(DATASET Opens)
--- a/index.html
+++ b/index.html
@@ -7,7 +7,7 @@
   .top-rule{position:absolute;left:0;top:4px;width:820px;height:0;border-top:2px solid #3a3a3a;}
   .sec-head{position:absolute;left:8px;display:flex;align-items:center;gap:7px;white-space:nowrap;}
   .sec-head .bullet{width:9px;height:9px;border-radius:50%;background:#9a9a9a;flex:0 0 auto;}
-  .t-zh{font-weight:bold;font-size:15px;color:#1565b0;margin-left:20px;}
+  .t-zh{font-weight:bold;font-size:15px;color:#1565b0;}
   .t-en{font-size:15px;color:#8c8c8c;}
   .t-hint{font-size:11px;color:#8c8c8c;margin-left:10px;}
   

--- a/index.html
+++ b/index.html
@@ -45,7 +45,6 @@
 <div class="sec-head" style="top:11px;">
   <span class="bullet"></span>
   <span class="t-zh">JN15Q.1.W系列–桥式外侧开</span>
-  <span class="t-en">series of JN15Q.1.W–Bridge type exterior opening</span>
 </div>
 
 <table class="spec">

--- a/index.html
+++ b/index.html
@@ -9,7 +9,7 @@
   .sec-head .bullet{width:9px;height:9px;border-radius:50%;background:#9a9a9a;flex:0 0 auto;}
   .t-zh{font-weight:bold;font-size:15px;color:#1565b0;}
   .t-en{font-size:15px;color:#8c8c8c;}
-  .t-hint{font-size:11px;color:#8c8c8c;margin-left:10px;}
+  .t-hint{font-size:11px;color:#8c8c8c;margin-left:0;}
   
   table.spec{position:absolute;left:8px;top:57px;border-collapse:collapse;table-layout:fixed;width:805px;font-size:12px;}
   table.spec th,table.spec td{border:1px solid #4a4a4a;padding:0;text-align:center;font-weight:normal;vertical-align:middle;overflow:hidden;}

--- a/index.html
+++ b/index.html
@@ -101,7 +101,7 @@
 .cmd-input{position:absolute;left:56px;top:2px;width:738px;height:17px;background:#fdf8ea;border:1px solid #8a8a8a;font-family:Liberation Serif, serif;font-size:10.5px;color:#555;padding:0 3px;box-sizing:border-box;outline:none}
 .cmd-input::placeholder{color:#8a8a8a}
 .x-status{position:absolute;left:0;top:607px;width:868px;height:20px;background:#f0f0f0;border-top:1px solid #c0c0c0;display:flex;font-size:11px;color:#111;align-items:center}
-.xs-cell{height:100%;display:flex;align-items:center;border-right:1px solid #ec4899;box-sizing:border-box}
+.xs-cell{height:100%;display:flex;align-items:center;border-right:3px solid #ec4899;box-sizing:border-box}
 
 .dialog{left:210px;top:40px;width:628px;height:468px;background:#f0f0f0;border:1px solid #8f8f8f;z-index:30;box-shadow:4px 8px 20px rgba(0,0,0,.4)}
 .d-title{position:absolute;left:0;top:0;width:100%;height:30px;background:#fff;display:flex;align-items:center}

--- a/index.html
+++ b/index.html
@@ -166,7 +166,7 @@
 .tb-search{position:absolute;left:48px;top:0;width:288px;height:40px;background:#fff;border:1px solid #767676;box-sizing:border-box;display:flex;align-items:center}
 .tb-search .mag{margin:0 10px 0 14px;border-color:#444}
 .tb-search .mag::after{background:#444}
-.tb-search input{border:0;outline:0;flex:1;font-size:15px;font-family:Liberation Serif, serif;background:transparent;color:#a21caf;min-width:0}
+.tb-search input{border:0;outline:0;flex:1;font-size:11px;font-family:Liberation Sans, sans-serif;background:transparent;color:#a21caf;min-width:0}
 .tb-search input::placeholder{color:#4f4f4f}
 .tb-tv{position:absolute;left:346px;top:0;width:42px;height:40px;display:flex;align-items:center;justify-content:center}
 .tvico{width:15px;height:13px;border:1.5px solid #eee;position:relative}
(DATASET Closes)
- [TASK BRIEF]: Write all the entries again precisely as they were given.

- [FINAL ANSWER]:
--- a/index.html
+++ b/index.html
@@ -7,7 +7,7 @@
   .top-rule{position:absolute;left:0;top:4px;width:820px;height:0;border-top:2px solid #3a3a3a;}
   .sec-head{position:absolute;left:8px;display:flex;align-items:center;gap:7px;white-space:nowrap;}
   .sec-head .bullet{width:9px;height:9px;border-radius:50%;background:#9a9a9a;flex:0 0 auto;}
-  .t-zh{font-weight:bold;font-size:15px;color:#1565b0;margin-left:20px;}
+  .t-zh{font-weight:bold;font-size:15px;color:#1565b0;}
   .t-en{font-size:15px;color:#8c8c8c;}
   .t-hint{font-size:11px;color:#8c8c8c;margin-left:10px;}
   

--- a/index.html
+++ b/index.html
@@ -45,7 +45,6 @@
 <div class="sec-head" style="top:11px;">
   <span class="bullet"></span>
   <span class="t-zh">JN15Q.1.W系列–桥式外侧开</span>
-  <span class="t-en">series of JN15Q.1.W–Bridge type exterior opening</span>
 </div>
 
 <table class="spec">

--- a/index.html
+++ b/index.html
@@ -9,7 +9,7 @@
   .sec-head .bullet{width:9px;height:9px;border-radius:50%;background:#9a9a9a;flex:0 0 auto;}
   .t-zh{font-weight:bold;font-size:15px;color:#1565b0;}
   .t-en{font-size:15px;color:#8c8c8c;}
-  .t-hint{font-size:11px;color:#8c8c8c;margin-left:10px;}
+  .t-hint{font-size:11px;color:#8c8c8c;margin-left:0;}
   
   table.spec{position:absolute;left:8px;top:57px;border-collapse:collapse;table-layout:fixed;width:805px;font-size:12px;}
   table.spec th,table.spec td{border:1px solid #4a4a4a;padding:0;text-align:center;font-weight:normal;vertical-align:middle;overflow:hidden;}

--- a/index.html
+++ b/index.html
@@ -101,7 +101,7 @@
 .cmd-input{position:absolute;left:56px;top:2px;width:738px;height:17px;background:#fdf8ea;border:1px solid #8a8a8a;font-family:Liberation Serif, serif;font-size:10.5px;color:#555;padding:0 3px;box-sizing:border-box;outline:none}
 .cmd-input::placeholder{color:#8a8a8a}
 .x-status{position:absolute;left:0;top:607px;width:868px;height:20px;background:#f0f0f0;border-top:1px solid #c0c0c0;display:flex;font-size:11px;color:#111;align-items:center}
-.xs-cell{height:100%;display:flex;align-items:center;border-right:1px solid #ec4899;box-sizing:border-box}
+.xs-cell{height:100%;display:flex;align-items:center;border-right:3px solid #ec4899;box-sizing:border-box}
 
 .dialog{left:210px;top:40px;width:628px;height:468px;background:#f0f0f0;border:1px solid #8f8f8f;z-index:30;box-shadow:4px 8px 20px rgba(0,0,0,.4)}
 .d-title{position:absolute;left:0;top:0;width:100%;height:30px;background:#fff;display:flex;align-items:center}

--- a/index.html
+++ b/index.html
@@ -166,7 +166,7 @@
 .tb-search{position:absolute;left:48px;top:0;width:288px;height:40px;background:#fff;border:1px solid #767676;box-sizing:border-box;display:flex;align-items:center}
 .tb-search .mag{margin:0 10px 0 14px;border-color:#444}
 .tb-search .mag::after{background:#444}
-.tb-search input{border:0;outline:0;flex:1;font-size:15px;font-family:Liberation Serif, serif;background:transparent;color:#a21caf;min-width:0}
+.tb-search input{border:0;outline:0;flex:1;font-size:11px;font-family:Liberation Sans, sans-serif;background:transparent;color:#a21caf;min-width:0}
 .tb-search input::placeholder{color:#4f4f4f}
 .tb-tv{position:absolute;left:346px;top:0;width:42px;height:40px;display:flex;align-items:center;justify-content:center}
 .tvico{width:15px;height:13px;border:1.5px solid #eee;position:relative}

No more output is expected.